ACTION ITEM ->
All of the data below should be printed again exactly, pictures excluded.

EXERCISE INPUTS ->
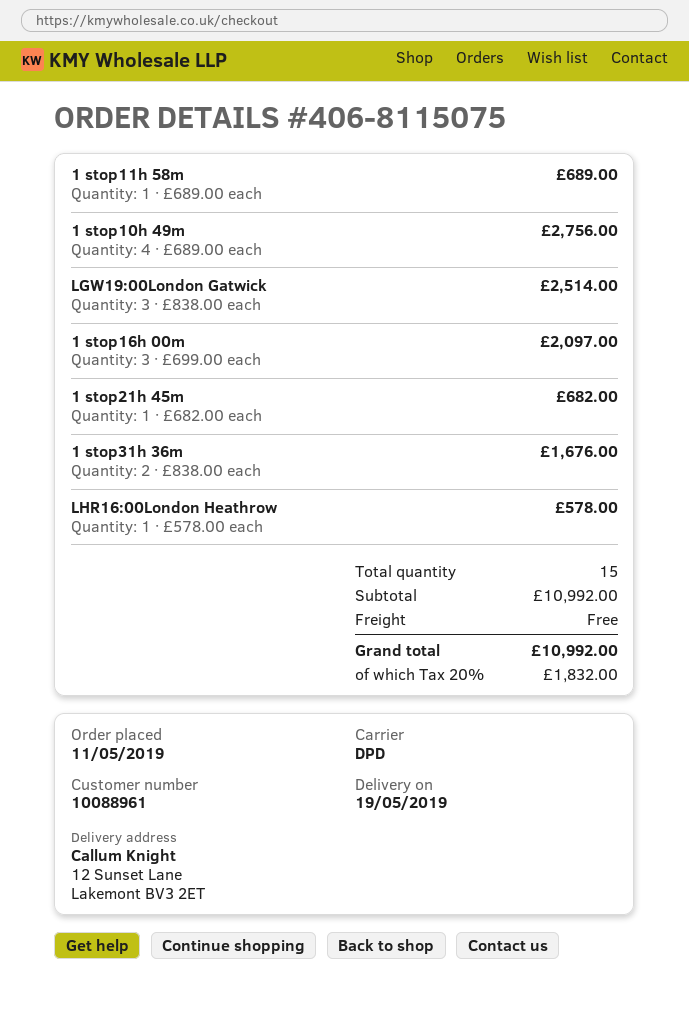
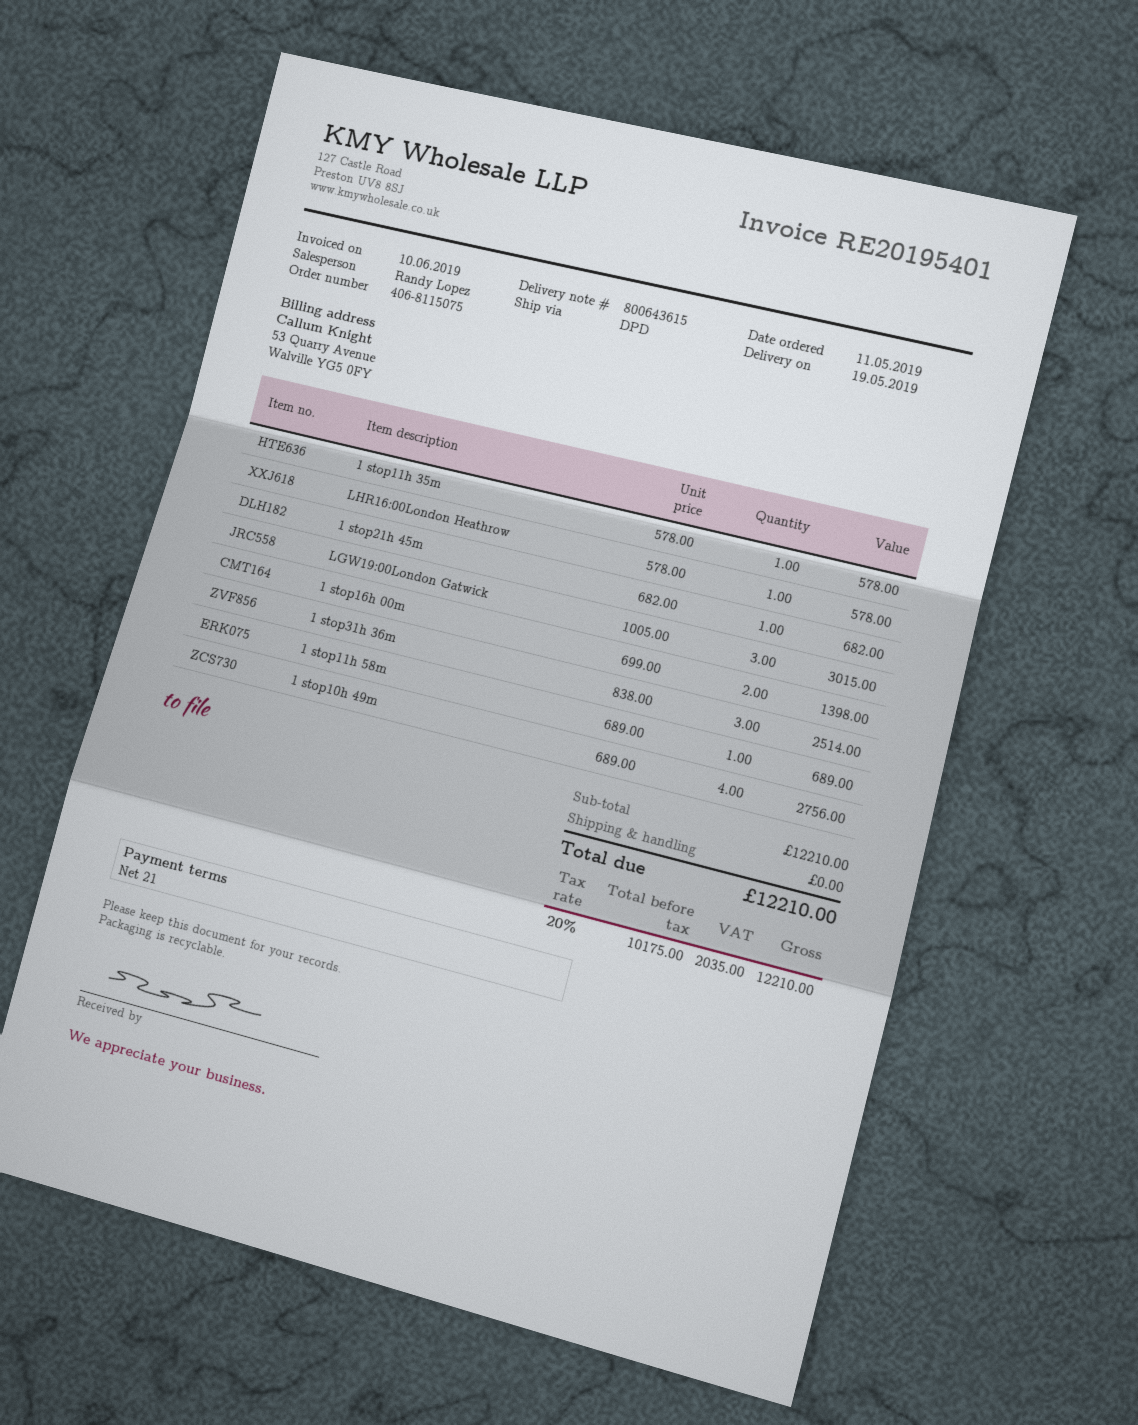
LGW19:00London Gatwick: 3 x 838.00 = 2514.00 -> 3 x 1005.00 = 3015.00
1 stop16h 00m: 3 x 699.00 = 2097.00 -> 2 x 699.00 = 1398.00
1 stop31h 36m: 2 x 838.00 = 1676.00 -> 3 x 838.00 = 2514.00
1 stop11h 35m: none -> 1 x 578.00 = 578.00
subtotal: 10992.00 -> 12210.00
tax: 20% = 1832.00 -> 20% = 2035.00
total: 10992.00 -> 12210.00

TASK ANSWER ->
LGW19:00London Gatwick: 3 x 838.00 = 2514.00 -> 3 x 1005.00 = 3015.00
1 stop16h 00m: 3 x 699.00 = 2097.00 -> 2 x 699.00 = 1398.00
1 stop31h 36m: 2 x 838.00 = 1676.00 -> 3 x 838.00 = 2514.00
1 stop11h 35m: none -> 1 x 578.00 = 578.00
subtotal: 10992.00 -> 12210.00
tax: 20% = 1832.00 -> 20% = 2035.00
total: 10992.00 -> 12210.00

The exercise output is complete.